Gabriel tomó una de las monedas.
—Las conservé porque pensé que eran la única cosa que aquella mujer me había dejado.
—Te dejé una nota.
—Una nota ofensiva.
—También un recuerdo excelente.
—Y un hijo.
—Eso llegó después.
Gabriel me rodeó por la cintura.
—¿Todavía crees que valía mil piezas?
—La inflación ha aumentado.
—Serena.
Sonreí.
Durante años creí que mi mayor peligro era que alguien descubriera que el libertino heredero Shen era una mujer.
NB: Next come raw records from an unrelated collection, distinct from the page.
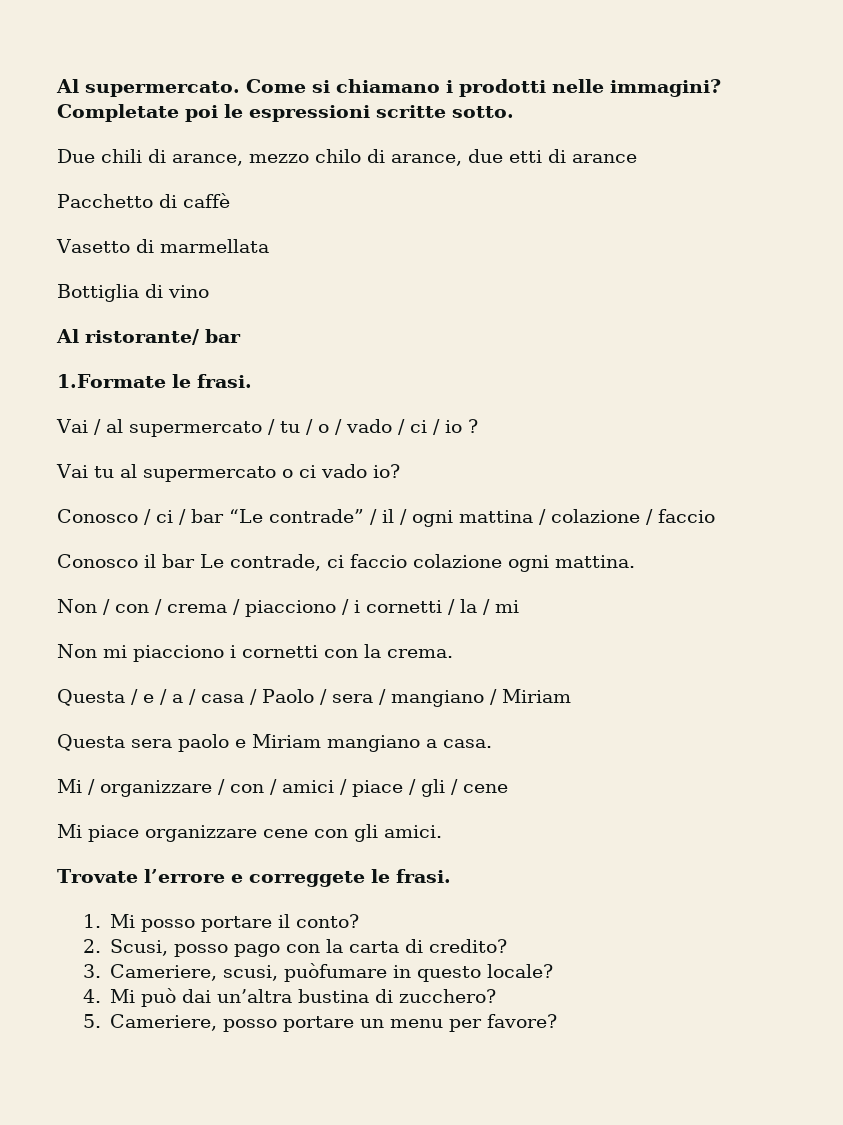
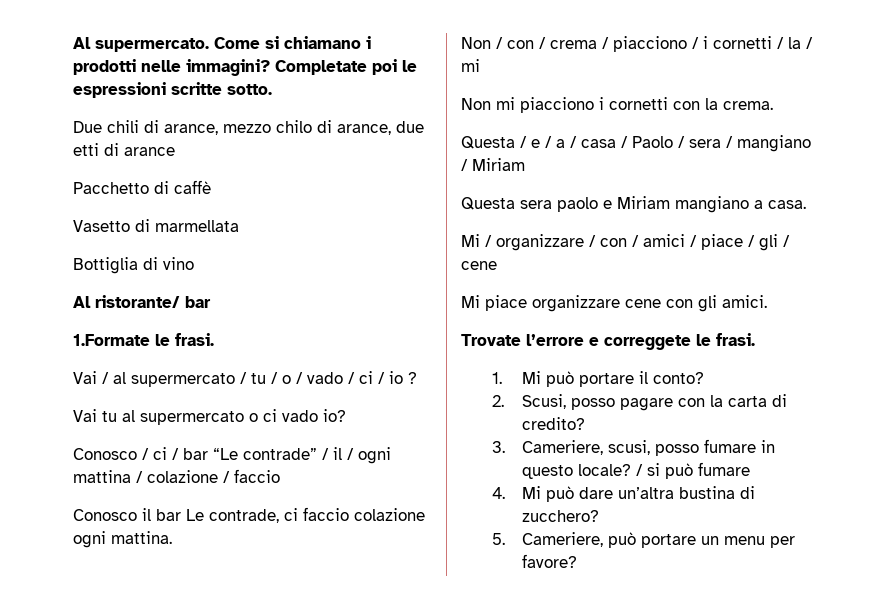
- 1. Mi posso portare il conto?
+ 1. Mi può portare il conto?
- 2. Scusi, posso pago con la carta di credito?
+ 2. Scusi, posso pagare con la carta di credito?
- 3. Cameriere, scusi, puòfumare in questo locale?
+ 3. Cameriere, scusi, posso fumare in questo locale? / si può fumare
- 4. Mi può dai un’altra bustina di zucchero?
+ 4. Mi può dare un’altra bustina di zucchero?
- 5. Cameriere, posso portare un menu per favore?
+ 5. Cameriere, può portare un menu per favore?

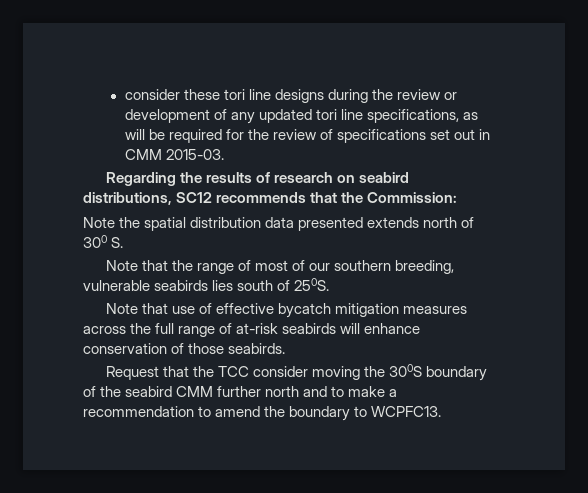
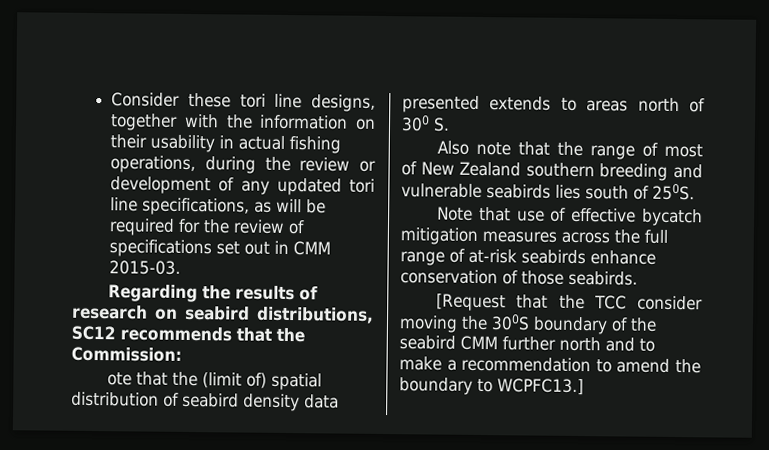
- consider these tori line designs during the review or development of any updated tori line specifications, as will be required for the review of specifications set out in CMM 2015-03.
+ Consider these tori line designs, together with the information on their usability in actual fishing operations, during the review or development of any updated tori line specifications, as will be required for the review of specifications set out in CMM 2015-03.
- Note the spatial distribution data presented extends north of 300 S.
+ ote that the (limit of) spatial distribution of seabird density data presented extends to areas north of 300 S.
- Note that the range of most of our southern breeding, vulnerable seabirds lies south of 250S.
+ Also note that the range of most of New Zealand southern breeding and vulnerable seabirds lies south of 250S.
- Note that use of effective bycatch mitigation measures across the full range of at-risk seabirds will enhance conservation of those seabirds.
+ Note that use of effective bycatch mitigation measures across the full range of at-risk seabirds enhance conservation of those seabirds.
- Request that the TCC consider moving the 300S boundary of the seabird CMM further north and to make a recommendation to amend the boundary to WCPFC13.
+ [Request that the TCC consider moving the 300S boundary of the seabird CMM further north and to make a recommendation to amend the boundary to WCPFC13.]

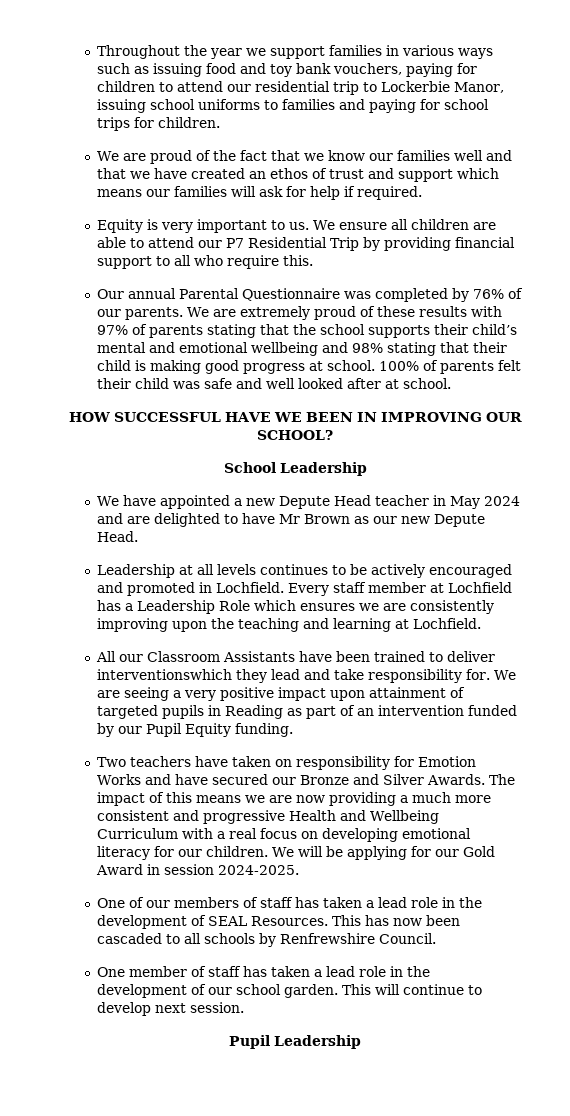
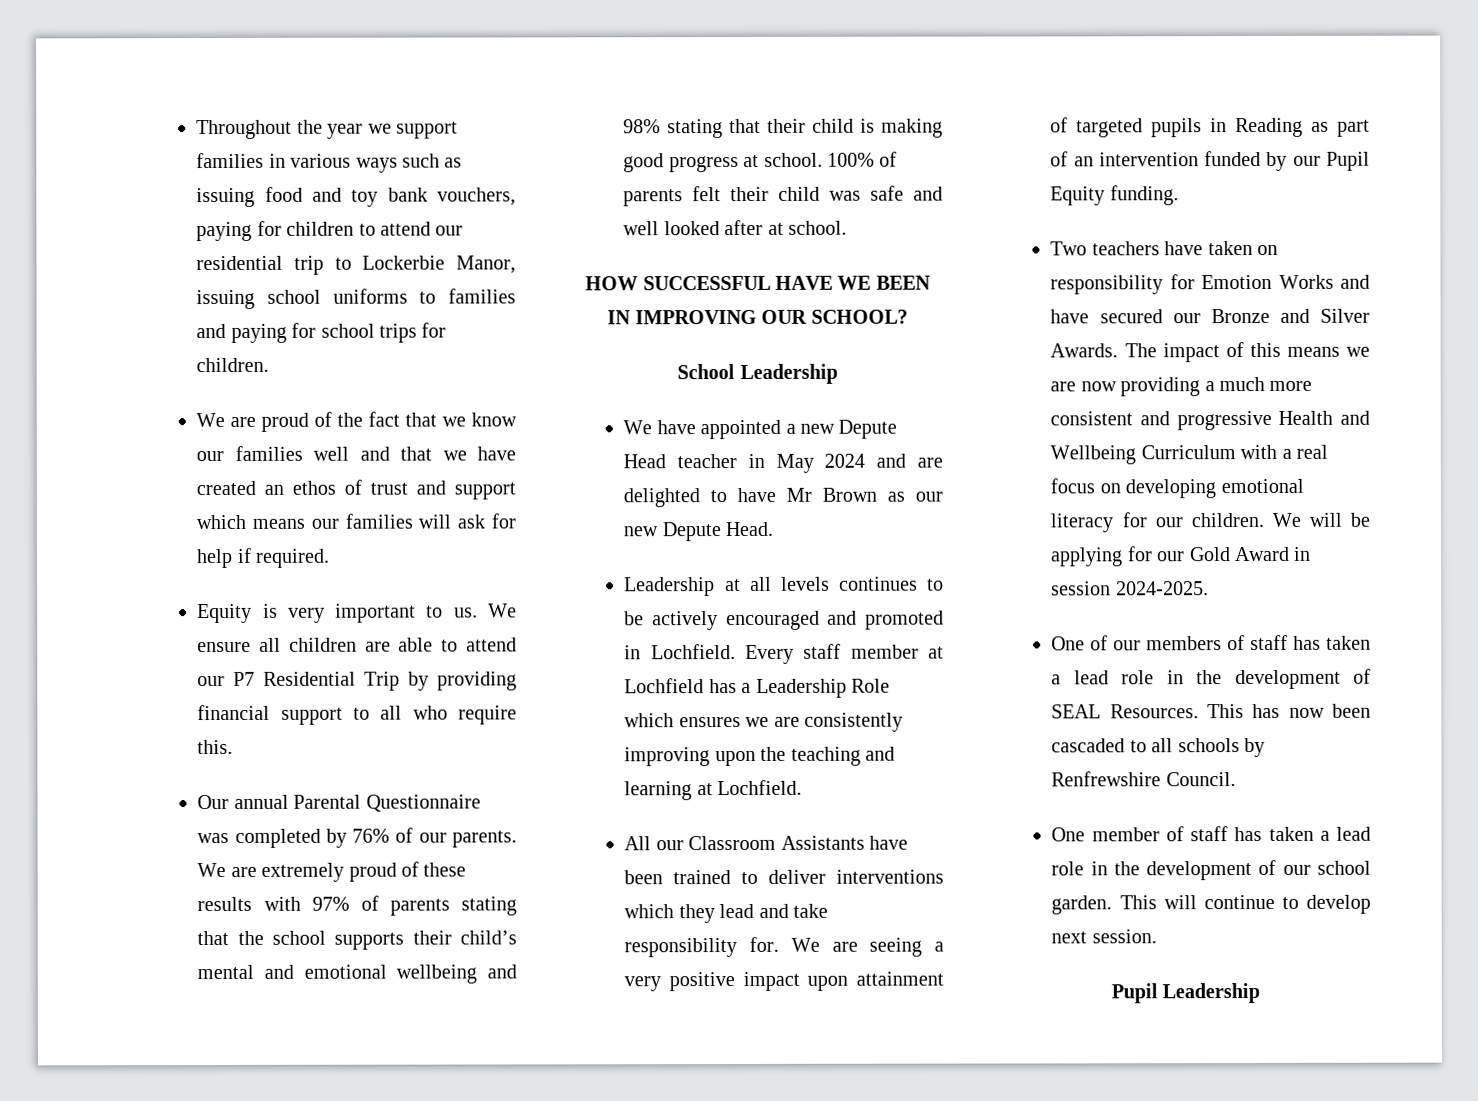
- All our Classroom Assistants have been trained to deliver interventionswhich they lead and take responsibility for.
+ All our Classroom Assistants have been trained to deliver interventions which they lead and take responsibility for.

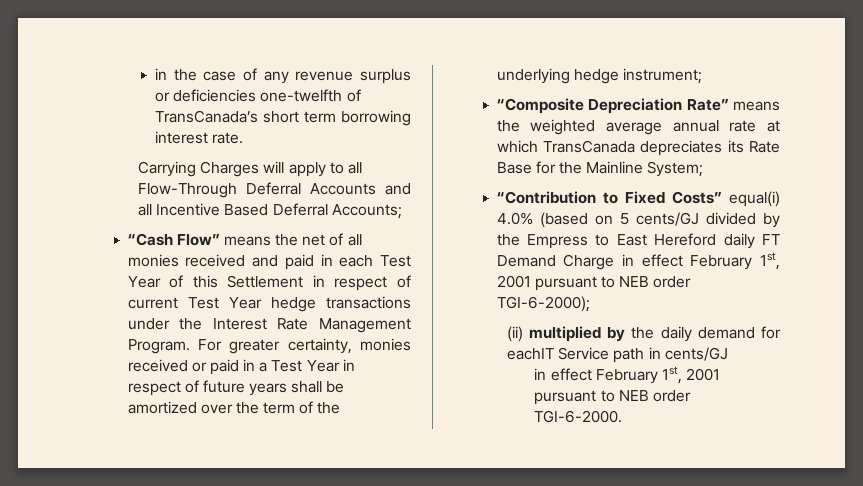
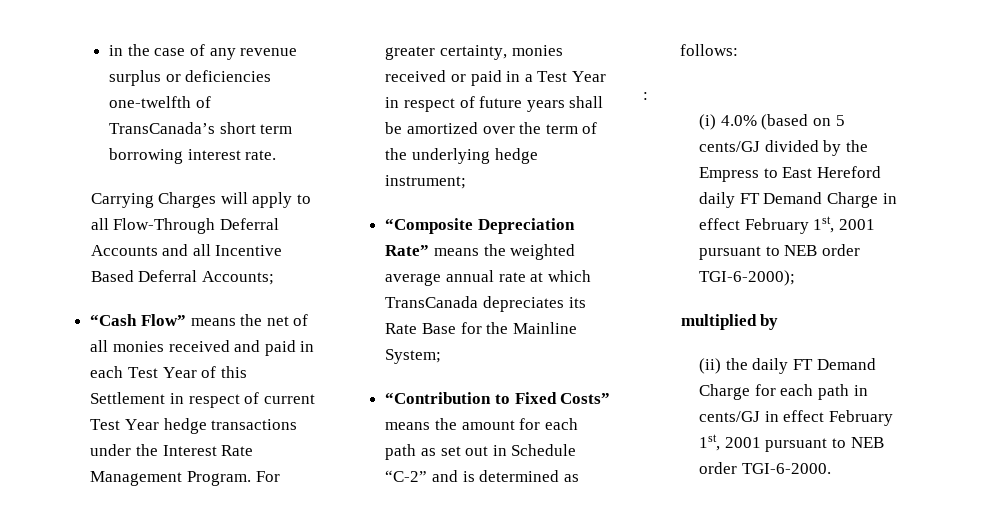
- “Contribution to Fixed Costs” equal(i) 4.0% (based on 5 cents/GJ divided by the Empress to East Hereford daily FT Demand Charge in effect February 1st, 2001 pursuant to NEB order TGI-6-2000);
+ “Contribution to Fixed Costs” means the amount for each path as set out in Schedule “C-2” and is determined as follows:
+ :
+ (i) 4.0% (based on 5 cents/GJ divided by the Empress to East Hereford daily FT Demand Charge in effect February 1st, 2001 pursuant to NEB order TGI-6-2000);
- (ii) multiplied by the daily demand for eachIT Service path in cents/GJ
- in effect February 1st, 2001 pursuant to NEB order TGI-6-2000.
+ multiplied by
+ (ii) the daily FT Demand Charge for each path in cents/GJ in effect February 1st, 2001 pursuant to NEB order TGI-6-2000.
Después temí que Gabriel descubriera la verdad sobre Samuel.
Pero el secreto más difícil de reconocer no tenía relación con mi cuerpo ni con mi título.
Era que nunca habíamos sido verdaderos enemigos.
Nos habíamos observado demasiado.
Desafiado demasiado.
Y comprendido de una forma que ninguno se atrevía a admitir.
Una noche de peligro nos obligó a dejar las armas.
Un niño nos impidió volver a levantarlas.
Y las diez miserables piezas de plata que casi provocaron una cacería en toda la capital terminaron guardadas en la caja donde conservábamos nuestros anillos.
No como pago.
Como recordatorio de que algunas deudas no se saldan con dinero.
Se saldan diciendo la verdad.
Preguntando antes de tocar.
Y quedándose cuando huir sería mucho más sencillo.